[What to work on] Word for word, please restate each record and pass over the pictures.

[Information given]
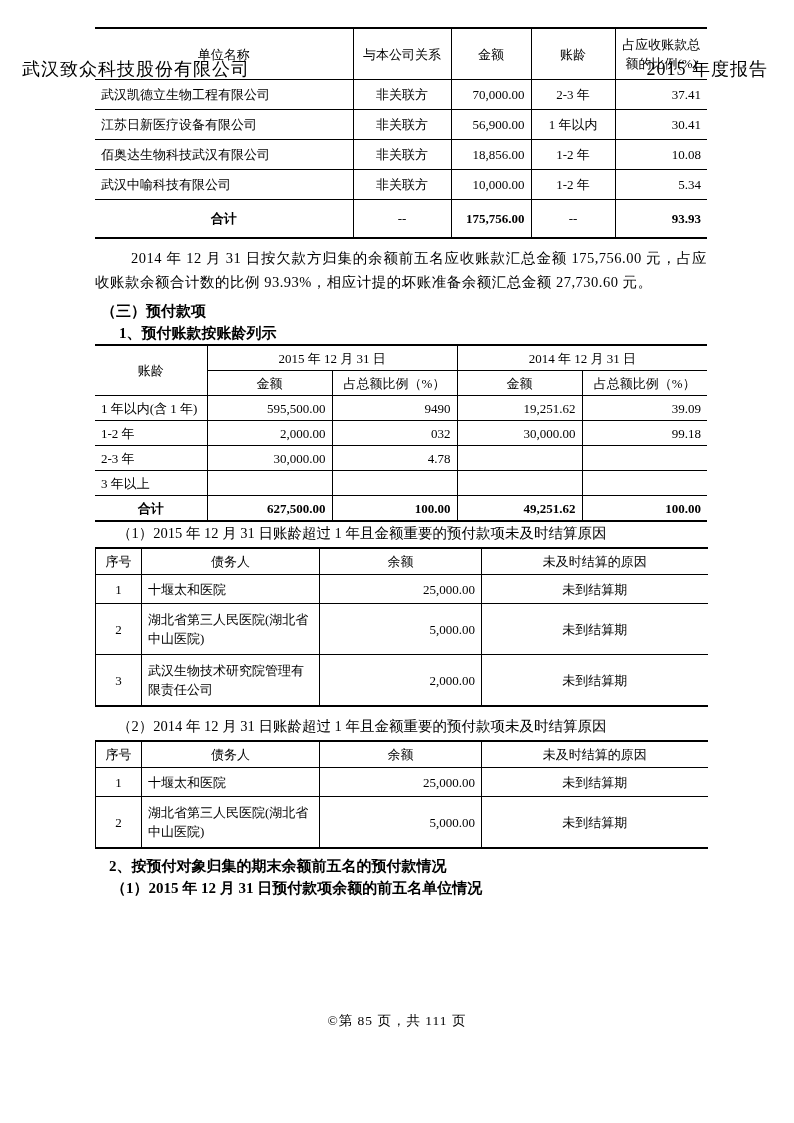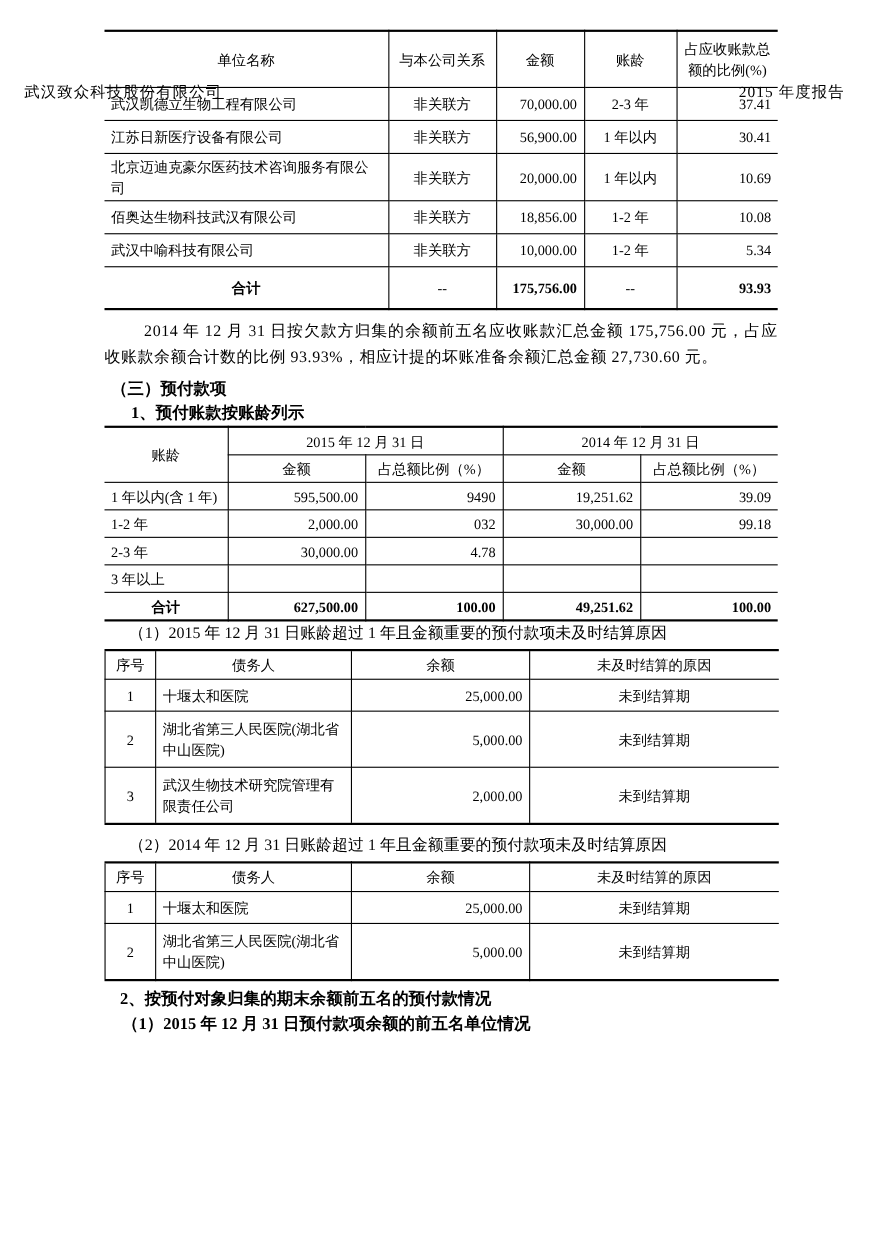--- a/index.html
+++ b/index.html
@@ -10,21 +10,21 @@
     background:#ffffff;
     font-family:"Liberation Serif","DejaVu Serif",serif;
     color:#000;
     overflow:hidden;
   }
   .content{position:absolute;left:95px;top:4px;width:612px;}
   
   .runhead{
     display:flex;justify-content:space-between;
     padding:57px 26px 0 22px;
-    font-size:14px;letter-spacing:1px;margin-top:18px;
+    font-size:18px;letter-spacing:1px;
   }
   
   table{border-collapse:collapse;width:612px;table-layout:fixed;}
   td,th{
     border:1px solid #000;
     font-size:13px;font-weight:normal;
     padding:2px 6px;vertical-align:middle;
     overflow:hidden;line-height:19px;
   }
   table{border-top:2px solid #000;border-bottom:2px solid #000;}
@@ -105,27 +105,20 @@
         <td class="ar">37.41</td>
       </tr>
       <tr>
         <td class="al">江苏日新医疗设备有限公司</td>
         <td class="ac">非关联方</td>
         <td class="ar">56,900.00</td>
         <td class="ac">1 年以内</td>
         <td class="ar">30.41</td>
       </tr>
       <tr>
-        <td class="al">北京迈迪克豪尔医药技术咨询服务有限公司</td>
-        <td class="ac">非关联方</td>
-        <td class="ar">20,000.00</td>
-        <td class="ac">1 年以内</td>
-        <td class="ar">10.69</td>
-      </tr>
-      <tr>
         <td class="al">佰奥达生物科技武汉有限公司</td>
         <td class="ac">非关联方</td>
         <td class="ar">18,856.00</td>
         <td class="ac">1-2 年</td>
         <td class="ar">10.08</td>
       </tr>
       <tr>
         <td class="al">武汉中喻科技有限公司</td>
         <td class="ac">非关联方</td>
         <td class="ar">10,000.00</td>
@@ -271,14 +264,17 @@
         <td class="ac tall">未到结算期</td>
       </tr>
     </tbody>
       </table>
 
     <div class="h-sub" style="margin-top:7px;padding-left:14px;">2、按预付对象归集的期末余额前五名的预付款情况</div>
     <div class="h-sub" style="padding-left:16px;">（1）2015 年 12 月 31 日预付款项余额的前五名单位情况</div>
 
   </div>
 
+  <div class="footer">
+    <span>©第 85 页，共 111 页</span>
+  </div>
 
 </div>
 
 </body></html>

[Reply]
--- a/index.html
+++ b/index.html
@@ -10,21 +10,21 @@
     background:#ffffff;
     font-family:"Liberation Serif","DejaVu Serif",serif;
     color:#000;
     overflow:hidden;
   }
   .content{position:absolute;left:95px;top:4px;width:612px;}
   
   .runhead{
     display:flex;justify-content:space-between;
     padding:57px 26px 0 22px;
-    font-size:14px;letter-spacing:1px;margin-top:18px;
+    font-size:18px;letter-spacing:1px;
   }
   
   table{border-collapse:collapse;width:612px;table-layout:fixed;}
   td,th{
     border:1px solid #000;
     font-size:13px;font-weight:normal;
     padding:2px 6px;vertical-align:middle;
     overflow:hidden;line-height:19px;
   }
   table{border-top:2px solid #000;border-bottom:2px solid #000;}
@@ -105,27 +105,20 @@
         <td class="ar">37.41</td>
       </tr>
       <tr>
         <td class="al">江苏日新医疗设备有限公司</td>
         <td class="ac">非关联方</td>
         <td class="ar">56,900.00</td>
         <td class="ac">1 年以内</td>
         <td class="ar">30.41</td>
       </tr>
       <tr>
-        <td class="al">北京迈迪克豪尔医药技术咨询服务有限公司</td>
-        <td class="ac">非关联方</td>
-        <td class="ar">20,000.00</td>
-        <td class="ac">1 年以内</td>
-        <td class="ar">10.69</td>
-      </tr>
-      <tr>
         <td class="al">佰奥达生物科技武汉有限公司</td>
         <td class="ac">非关联方</td>
         <td class="ar">18,856.00</td>
         <td class="ac">1-2 年</td>
         <td class="ar">10.08</td>
       </tr>
       <tr>
         <td class="al">武汉中喻科技有限公司</td>
         <td class="ac">非关联方</td>
         <td class="ar">10,000.00</td>
@@ -271,14 +264,17 @@
         <td class="ac tall">未到结算期</td>
       </tr>
     </tbody>
       </table>
 
     <div class="h-sub" style="margin-top:7px;padding-left:14px;">2、按预付对象归集的期末余额前五名的预付款情况</div>
     <div class="h-sub" style="padding-left:16px;">（1）2015 年 12 月 31 日预付款项余额的前五名单位情况</div>
 
   </div>
 
+  <div class="footer">
+    <span>©第 85 页，共 111 页</span>
+  </div>
 
 </div>
 
 </body></html>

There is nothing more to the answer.